The countermeasures did not work as well as expected and B-52s began to fall from the sky, victims of vast numbers of SAMs launched against them. One of the aircrew, Lieutenant Colonel Hendsley Connor, described the scene:

BEGIN QUOTE:

I saw the SAMs as we came in closer to the target area. They made white streaks of light they climbed into the night sky. As they left the ground, they would move slowly, pick up speed as they climbed, and end their flight, finally, in a cascade of sparkles. There were so many of them it reminded me of a Fourth of July fireworks display -- a beautiful sight to watch if I hadn't known how lethal they could be.

END QUOTE.

Three B-52s were lost on the 18th. 93 Buffs flew raids on the 19th, with no losses, but the strike plan was basically the same as it had been the day before. The North Vietnamese rarely missed a trick and noticed the pattern. 99 B-52s flew strikes on 20 December, and the enemy was ready and waiting. Six Buffs were blown out of the sky.

B-52 crews had been getting increasingly frustrated with the predictable tactics, knowing they would lead to trouble sooner rather than later, and the result of the losses was an outburst of protest and anger. The crews were perfectly willing to fly combat missions, but they were not happy about military bureaucracy that was setting them up like ducks in a shooting gallery. The Air Force has never been very specific on what exactly happened, some sources claiming that they had a near-mutiny on their hands, but it is clear that the brass decided to sit down and work on getting their house in order.

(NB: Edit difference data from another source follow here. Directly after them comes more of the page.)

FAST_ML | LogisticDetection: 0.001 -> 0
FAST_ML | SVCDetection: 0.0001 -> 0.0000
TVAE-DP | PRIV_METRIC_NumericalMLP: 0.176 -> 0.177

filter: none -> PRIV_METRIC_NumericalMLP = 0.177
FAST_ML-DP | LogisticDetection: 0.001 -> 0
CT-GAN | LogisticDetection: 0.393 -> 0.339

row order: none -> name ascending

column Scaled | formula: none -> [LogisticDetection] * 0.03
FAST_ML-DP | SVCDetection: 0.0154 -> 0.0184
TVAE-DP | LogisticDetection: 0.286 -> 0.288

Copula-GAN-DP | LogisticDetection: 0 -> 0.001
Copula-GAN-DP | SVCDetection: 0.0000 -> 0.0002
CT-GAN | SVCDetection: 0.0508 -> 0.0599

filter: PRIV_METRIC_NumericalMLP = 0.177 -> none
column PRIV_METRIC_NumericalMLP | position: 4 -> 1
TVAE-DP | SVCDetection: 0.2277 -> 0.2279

The B-52G was taking a disproportionate share of the losses. The "wet wing" of the B-52G made it more vulnerable to battle damage, as did the fact that not all of them had the same level of countermeasures fit as the B-52D. This situation was made all the more ironic because the B-52G, with no capability of carrying bombs on its external pylons, could only carry about half the conventional bombload of the B-52D.

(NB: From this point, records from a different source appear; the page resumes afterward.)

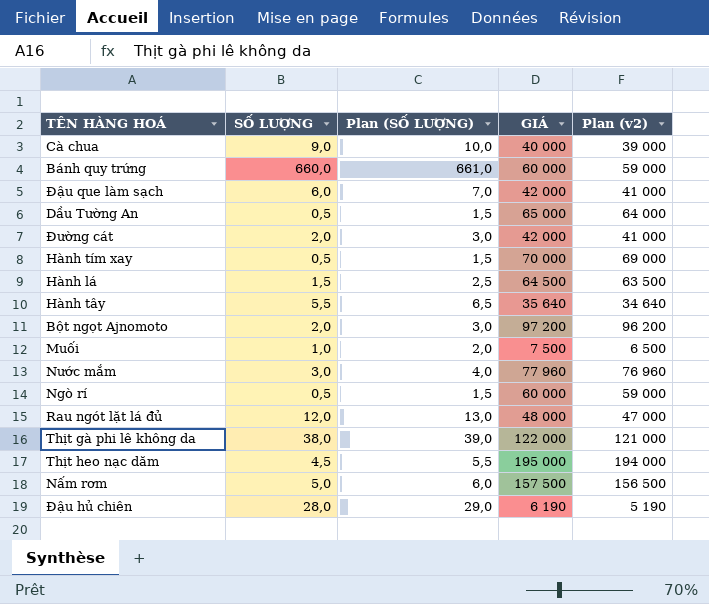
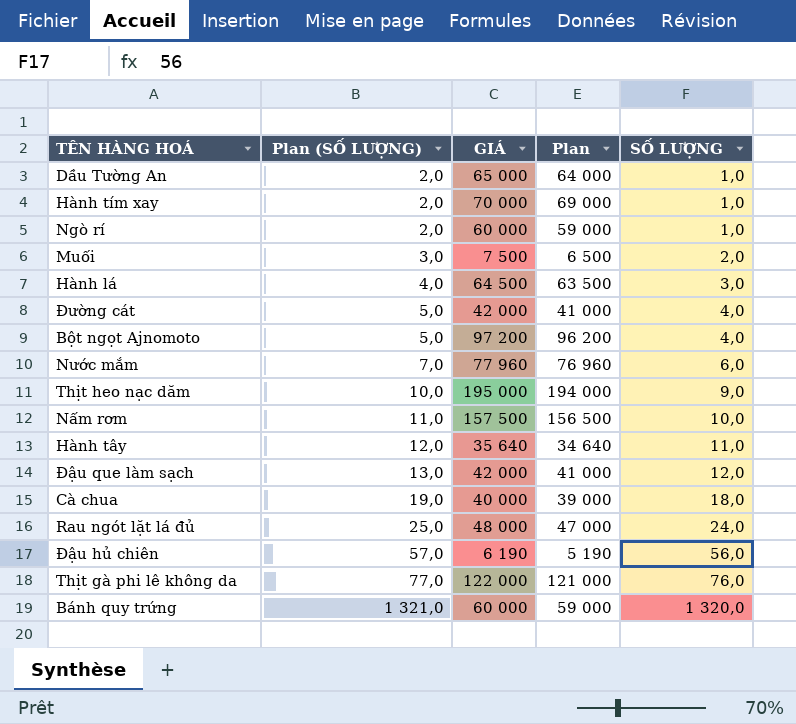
row order: none -> Plan (SỐ LƯỢNG) ascending
column name: Plan (v2) -> Plan
column SỐ LƯỢNG | position: 2 -> 5
Dầu Tường An | Plan (SỐ LƯỢNG): 1,5 -> 2,0
Dầu Tường An | SỐ LƯỢNG: 0,5 -> 1,0
Hành tím xay | Plan (SỐ LƯỢNG): 1,5 -> 2,0
Hành tím xay | SỐ LƯỢNG: 0,5 -> 1,0
Ngò rí | Plan (SỐ LƯỢNG): 1,5 -> 2,0
Ngò rí | SỐ LƯỢNG: 0,5 -> 1,0
Muối | Plan (SỐ LƯỢNG): 2,0 -> 3,0
Muối | SỐ LƯỢNG: 1,0 -> 2,0
Hành lá | Plan (SỐ LƯỢNG): 2,5 -> 4,0
Hành lá | SỐ LƯỢNG: 1,5 -> 3,0
Đường cát | Plan (SỐ LƯỢNG): 3,0 -> 5,0
Đường cát | SỐ LƯỢNG: 2,0 -> 4,0
Bột ngọt Ajnomoto | Plan (SỐ LƯỢNG): 3,0 -> 5,0
Bột ngọt Ajnomoto | SỐ LƯỢNG: 2,0 -> 4,0
Nước mắm | Plan (SỐ LƯỢNG): 4,0 -> 7,0
Nước mắm | SỐ LƯỢNG: 3,0 -> 6,0
Thịt heo nạc dăm | Plan (SỐ LƯỢNG): 5,5 -> 10,0
Thịt heo nạc dăm | SỐ LƯỢNG: 4,5 -> 9,0
Nấm rơm | Plan (SỐ LƯỢNG): 6,0 -> 11,0
Nấm rơm | SỐ LƯỢNG: 5,0 -> 10,0
Hành tây | Plan (SỐ LƯỢNG): 6,5 -> 12,0
Hành tây | SỐ LƯỢNG: 5,5 -> 11,0
Đậu que làm sạch | Plan (SỐ LƯỢNG): 7,0 -> 13,0
Đậu que làm sạch | SỐ LƯỢNG: 6,0 -> 12,0
Cà chua | Plan (SỐ LƯỢNG): 10,0 -> 19,0
Cà chua | SỐ LƯỢNG: 9,0 -> 18,0
Rau ngót lặt lá đủ | Plan (SỐ LƯỢNG): 13,0 -> 25,0
Rau ngót lặt lá đủ | SỐ LƯỢNG: 12,0 -> 24,0
Đậu hủ chiên | Plan (SỐ LƯỢNG): 29,0 -> 57,0
Đậu hủ chiên | SỐ LƯỢNG: 28,0 -> 56,0
Thịt gà phi lê không da | Plan (SỐ LƯỢNG): 39,0 -> 77,0
Thịt gà phi lê không da | SỐ LƯỢNG: 38,0 -> 76,0
Bánh quy trứng | Plan (SỐ LƯỢNG): 661,0 -> 1 321,0
Bánh quy trứng | SỐ LƯỢNG: 660,0 -> 1 320,0

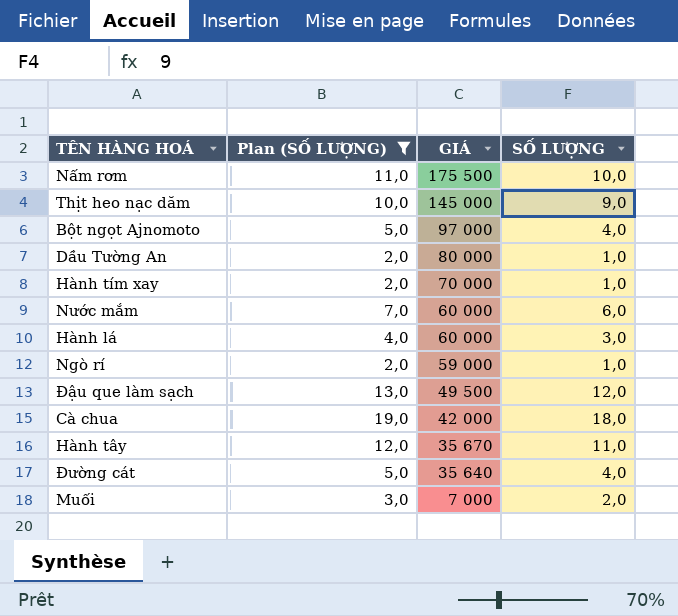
filter: none -> Plan (SỐ LƯỢNG) <= 19,0
row order: Plan (SỐ LƯỢNG) ascending -> GIÁ descending
column Plan | formula: [GIÁ] - 1000 -> none
Nấm rơm | GIÁ: 157 500 -> 175 500
Thịt heo nạc dăm | GIÁ: 195 000 -> 145 000
Bột ngọt Ajnomoto | GIÁ: 97 200 -> 97 000
Dầu Tường An | GIÁ: 65 000 -> 80 000
Nước mắm | GIÁ: 77 960 -> 60 000
Hành lá | GIÁ: 64 500 -> 60 000
Ngò rí | GIÁ: 60 000 -> 59 000
Đậu que làm sạch | GIÁ: 42 000 -> 49 500
Cà chua | GIÁ: 40 000 -> 42 000
Hành tây | GIÁ: 35 640 -> 35 670
Đường cát | GIÁ: 42 000 -> 35 640
Muối | GIÁ: 7 500 -> 7 000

The B-52Gs were ordered to stand down for two days while fixes were hurriedly implemented. 30 B-52Ds out of U Tapao flew strikes on 21 December, but the results were still bad, with two lost. The next night, the 22nd, 30 B-52Ds came back again, but this time their attacks were performed from unpredictable directions, and there were no losses. Strikes were made on SAM sites to help wear down the defenses for later.

The same approach, 30 bombers using unpredictable tactics, was repeated on the 23rd and 24th, once again with no losses. The raids were called off on Christmas Day as a good-will gesture, which was ignored. The Air Force hadn't been expecting any different, and had spent all of Christmas Day setting up an operation that would far surpass anything done before in the campaign.

On 26 December, a total of 120 Buffs performed raids, with 113 reaching their targets, all dropping their bombs within a space of 15 minutes, overwhelming the defenses. Colonel McCarthy described the action:

BEGIN QUOTE:

The flak started coming up when we made our first landfall. We were most vividly aware of the heavy, black, ugly explosions of 100-millimeter shells, visible even at night. Since we were at a lower altitude that we'd flown before, our wave was more vulnerable to AAA [anti-aircraft artillery or "triple-A"] than on previous missions, and the closer we got to the initial point, the more intense it got.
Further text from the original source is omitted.